Early on in Tim Fehlbaum’s September 5, the thrill of Olympic competition is distilled into one response: “It’s not about politics; it’s about emotions.” It’s a sentiment that, for better and for worse, underpins Fehlbaum’s gripping recreation of the ABC Sports broadcast that covered the 1972 Munich Summer Olympics attack that resulted in the deaths of 11 Israeli athletes. While there exists a more nuanced and probing version of September 5—that actively engages with the geopolitical weight of its historical crisis—the iteration Fehlbaum settles on still impresses with its taut, sobering depiction of the 17-hour tribulation the ABC Sports team underwent to bring the event to light.

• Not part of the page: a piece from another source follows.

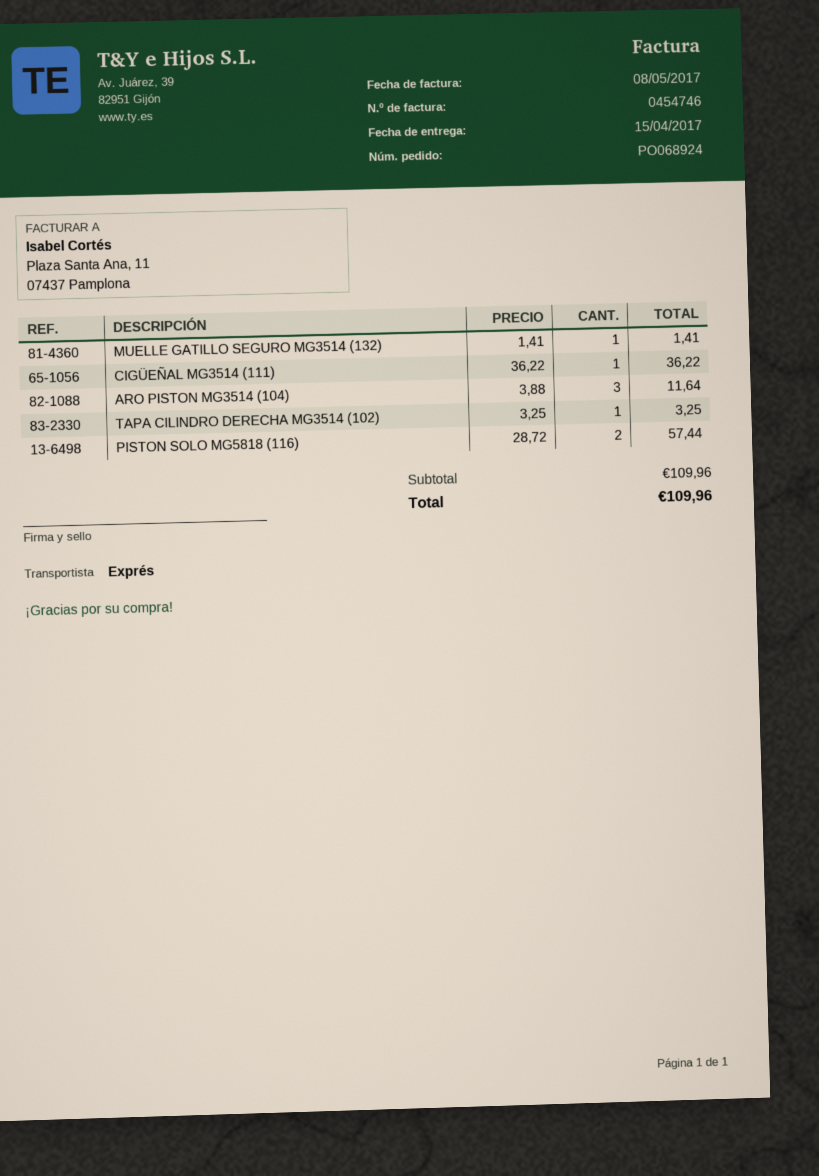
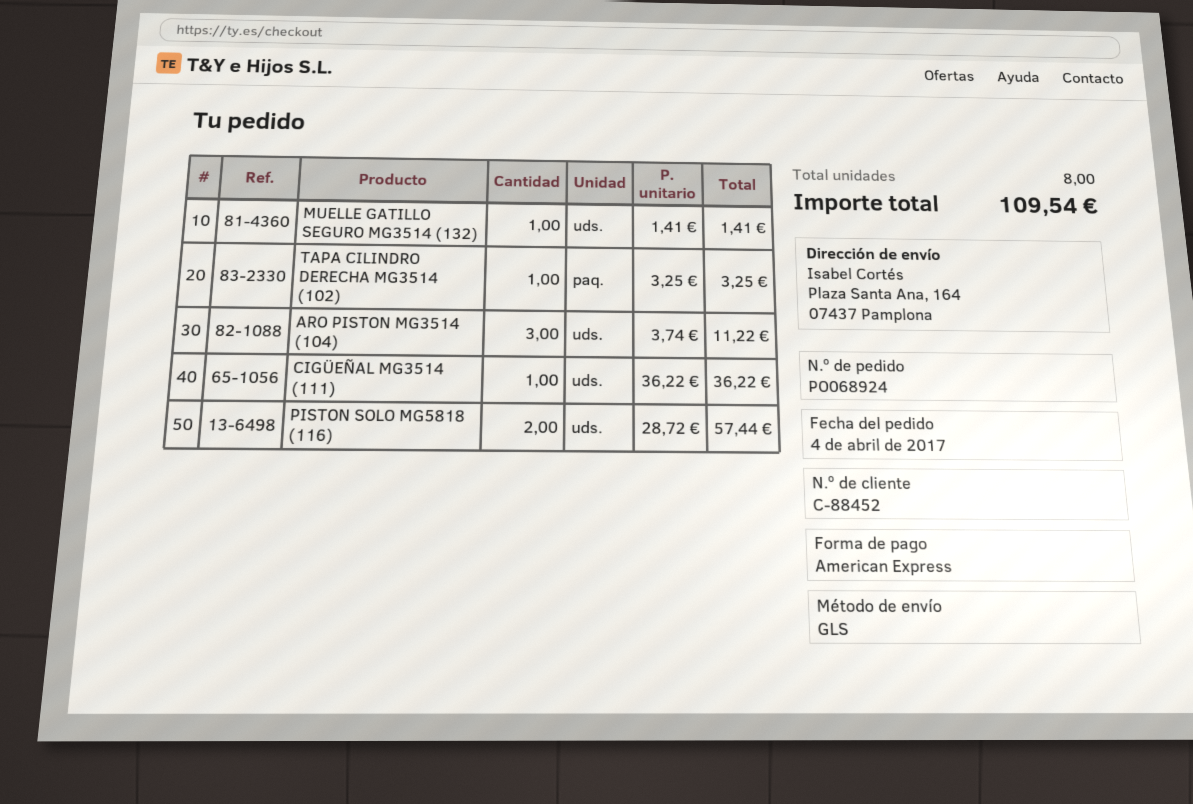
shipping method: express -> GLS
ARO PISTON MG3514 (104): 3 x 3.88 = 11.64 -> 3 x 3.74 = 11.22
total: 109.96 -> 109.54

September 5 opens with the exec Roone Arledge (Peter Sarsgaard) being relieved for the night by budding TV producer Geoffrey Mason (John Magaro) when Black September militants take most of the Israeli Olympic team hostage in exchange for the release of 200 Palestinian prisoners. An athlete will be executed every hour if their demands are unmet.

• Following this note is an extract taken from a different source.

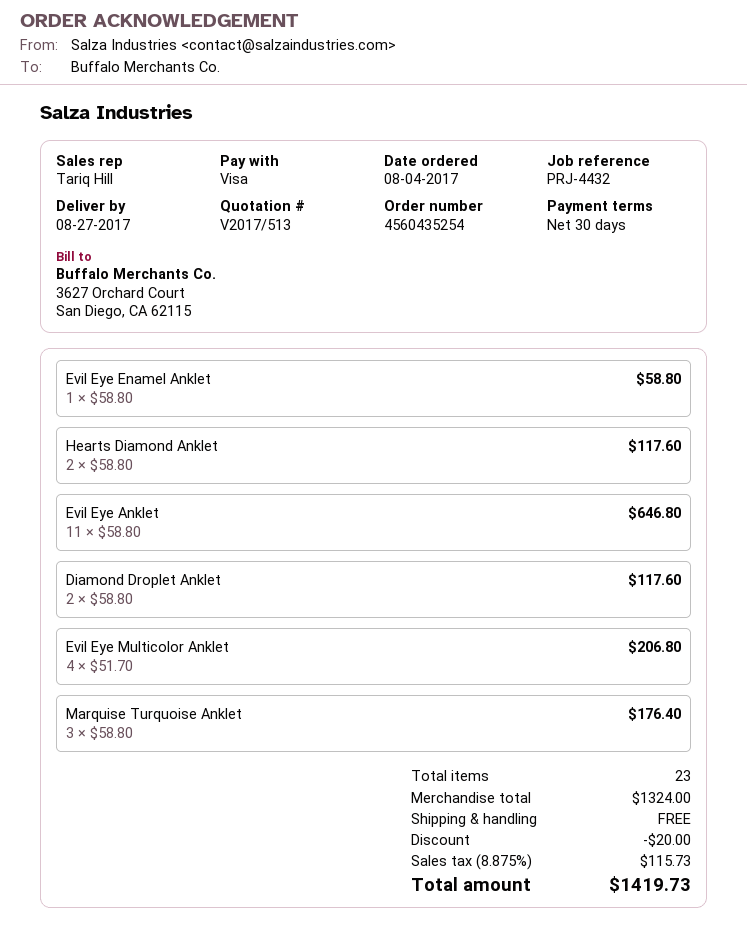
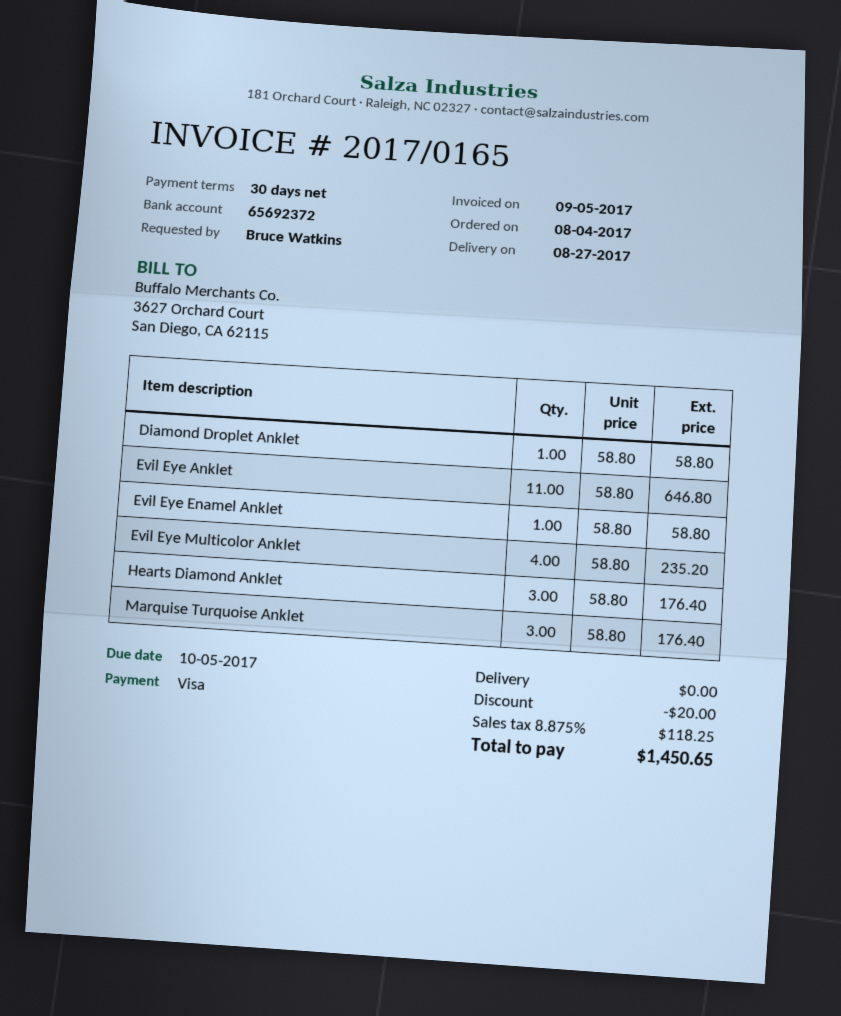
Hearts Diamond Anklet: 2 x 58.80 = 117.60 -> 3 x 58.80 = 176.40
Diamond Droplet Anklet: 2 x 58.80 = 117.60 -> 1 x 58.80 = 58.80
Evil Eye Multicolor Anklet: 4 x 51.70 = 206.80 -> 4 x 58.80 = 235.20
tax: 8.875% = 115.73 -> 8.875% = 118.25
total: 1419.73 -> 1450.65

With only minor sports coverage under his belt, the rookie Mason is thrust into the centre of an increasingly grave situation. He enlists the help of mentor Marvin Bader (Ben Chaplin) and German interpreter Marianne (Leonie Benesch) to not only get cameras and reporters as close to the Olympic Village as possible, but also to convince ABC’s higher-ups of the team’s journalistic integrity. As the night unfolds, the ramshackle team works to perilously stitch together the world’s first live broadcast of what many were labelling as a “terrorist attack.”
Shot with a verité, docu-style lens à la Paul Greengrass, September 5 quickly immerses us in the team’s largely improvised, news-breaking process. It’s fascinating to witness the crafty and daunting ways each member not only ensures the broadcast remains on air, but also continues to unflinchingly portray the shock and awe of the crisis. Sturdy performances from Magaro and Sarsgaard tread the slippery slope of live news coverage, navigating the importance of capturing an unfiltered truth versus a sanitized one.
Fehlbaum’s film is most interesting, though, when it explores the German government’s desperate, bungled attempts to depict itself as rescuing Jews—a marketing inversion of its Holocaust past. It’s a strain of layered thought September 5 continues when it forces us to fathom how life often continues unphased by the unfathomable acts unfolding around it, much like how the Holocaust occurred under the world’s apathetic noses. It’s a pointed idea that rings louder when the film highlights how the 1972 games continued during and after the attacks. While the film’s apolitical stance can be rightfully construed as the type of safe choice the ABC crew tirelessly avoided to capture the crisis, it doesn’t render September 5 any less riveting or illuminating.